Finds the key bits based on an input mask, an output mask, and plaintext-ciphertext pairs.

This method takes an input mask, an output mask, a list of plaintext-ciphertext pairs, and an optional list of known key blocks as input. It implements the logic to find the key bits based on the provided parameters.

Args

in_mask : int
The input mask for the key search.
out_mask : int
The output mask for the key search.
ptct_pairs : list
A list of tuples of plaintext-ciphertext pairs used for analysis.
known_keyblocks : list, optional
A list of known key blocks. Defaults to an empty list.

Returns

int
A integer representing the most probable keybits
Expand source code
def find_keybits(self, in_mask, out_mask, ptct_pairs, known_keyblocks=()):
    """Finds the key bits based on an input mask, an output mask, and plaintext-ciphertext pairs.

    This method takes an input mask, an output mask, a list of plaintext-ciphertext
    pairs, and an optional list of known key blocks as input.
    It implements the logic to find the key bits based on the provided parameters.

    Args:
        in_mask (int): The input mask for the key search.
        out_mask (int): The output mask for the key search.
        ptct_pairs (list): A list of tuples of plaintext-ciphertext pairs used for analysis.
        known_keyblocks (list, optional): A list of known key blocks. Defaults to an empty list.

    Returns:
        int: A integer representing the most probable keybits
    """

    out_blocks = self.int_to_list(out_mask)
    active_blocks = [i for i, v in enumerate(
        out_blocks) if v and i not in known_keyblocks]
    key_diffcounts = Counter()
    for klst in product(range(len(self.sbox)), repeat=len(active_blocks)):
        key = [0] * self.num_sbox
        for i, v in zip(active_blocks, klst):
            key[i] = v
        key = self.list_to_int(key)
        for pt, ct in ptct_pairs:
            ct_last = self.dec_partial_last_noperm(ct, [key])
            key_diffcounts[key] += parity((pt & in_mask) ^ (ct_last & out_mask))
    for i in key_diffcounts:
        key_diffcounts[i] = abs(key_diffcounts[i] - len(ptct_pairs) // 2)
    topn = key_diffcounts.most_common(self.box_size)
    for i, v in topn:
        print(self.int_to_list(i), v)
    return topn[0]
def find_last_roundkey(self, outmasks, cutoff=50000, multiple=1000)

Finds the last round key based on output masks.

This method overrides the abstract find_last_roundkey method in the Cryptanalysis class.
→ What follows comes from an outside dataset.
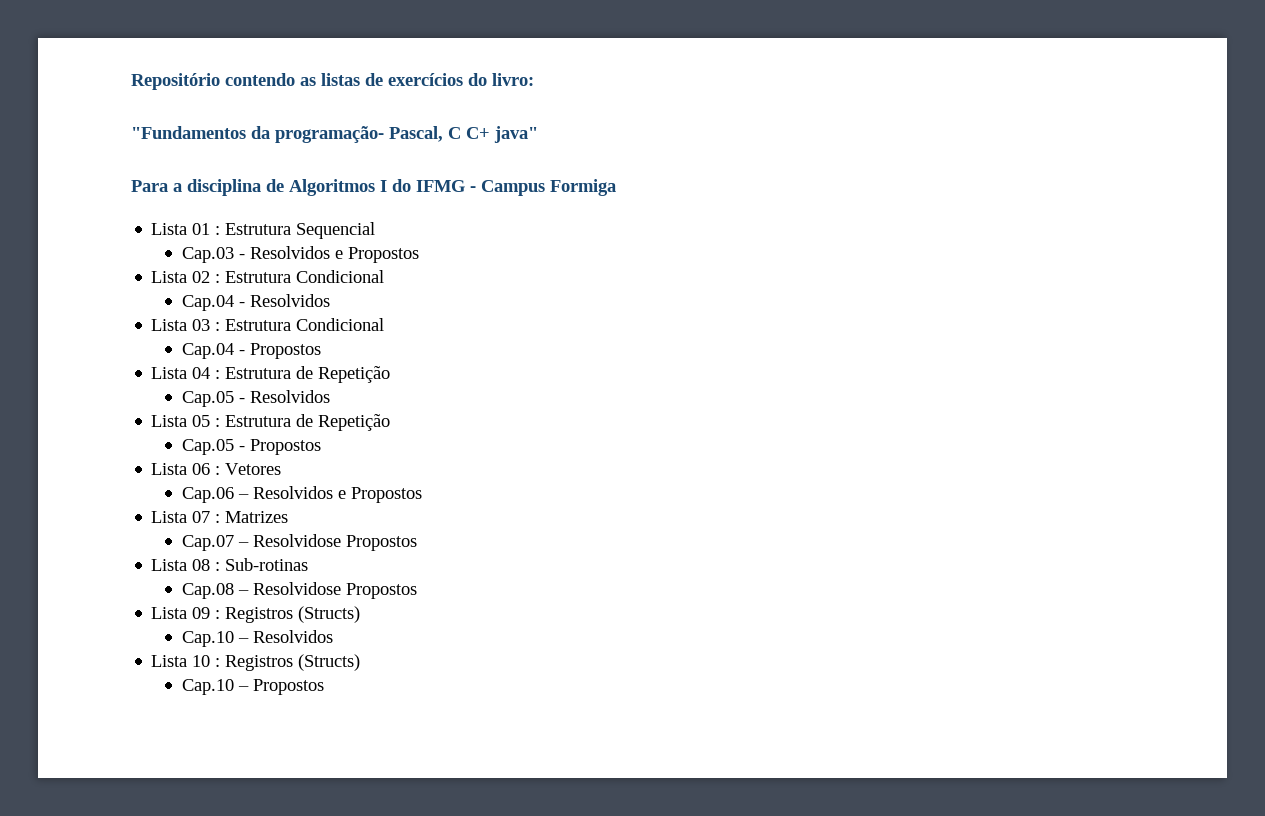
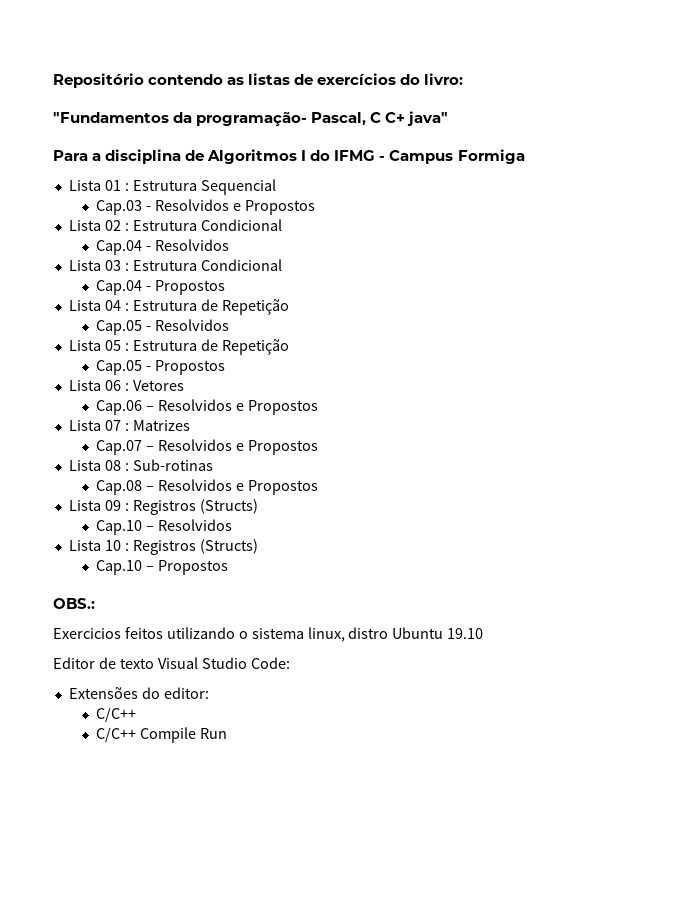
[253,534,342,547] Resolvidose -> [158,439,245,451] Resolvidos e
[253,582,342,595] Resolvidose -> [158,479,245,491] Resolvidos e
(325, 687) none -> [53,598,95,609] [53,627,484,642] [53,657,290,669] [68,687,209,699] [96,707,137,722] [96,727,228,743] // OBS.: // Exercicios feitos utilizando o sistema linux, distro Ubuntu 19.10 // Editor de texto Visual Studio Code: // Extensões do editor: // C/C++ // C/C++ Compile Run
It takes a list of output masks, a cutoff value, and a multiple value as input. It implements the logic to find the last round key based on the output masks and the specified parameters.

Args

outmasks : list
A list of tuples of (input, output masks, bias) for which the last round key needs to be found.
cutoff : int, optional
The cutoff value used for the maximum number of encryptions called from oracle in determining the last round key. Defaults to 10000.
multiple : int, optional
The multiple indicating the size of the batch of values to be encrypted at once used for generating encryption pairs. Defaults to 1000.

Returns

list
The last round key determined based on the output masks.
Expand source code
def find_last_roundkey(self, outmasks, cutoff=50000, multiple=1000):
    """Finds the last round key based on output masks.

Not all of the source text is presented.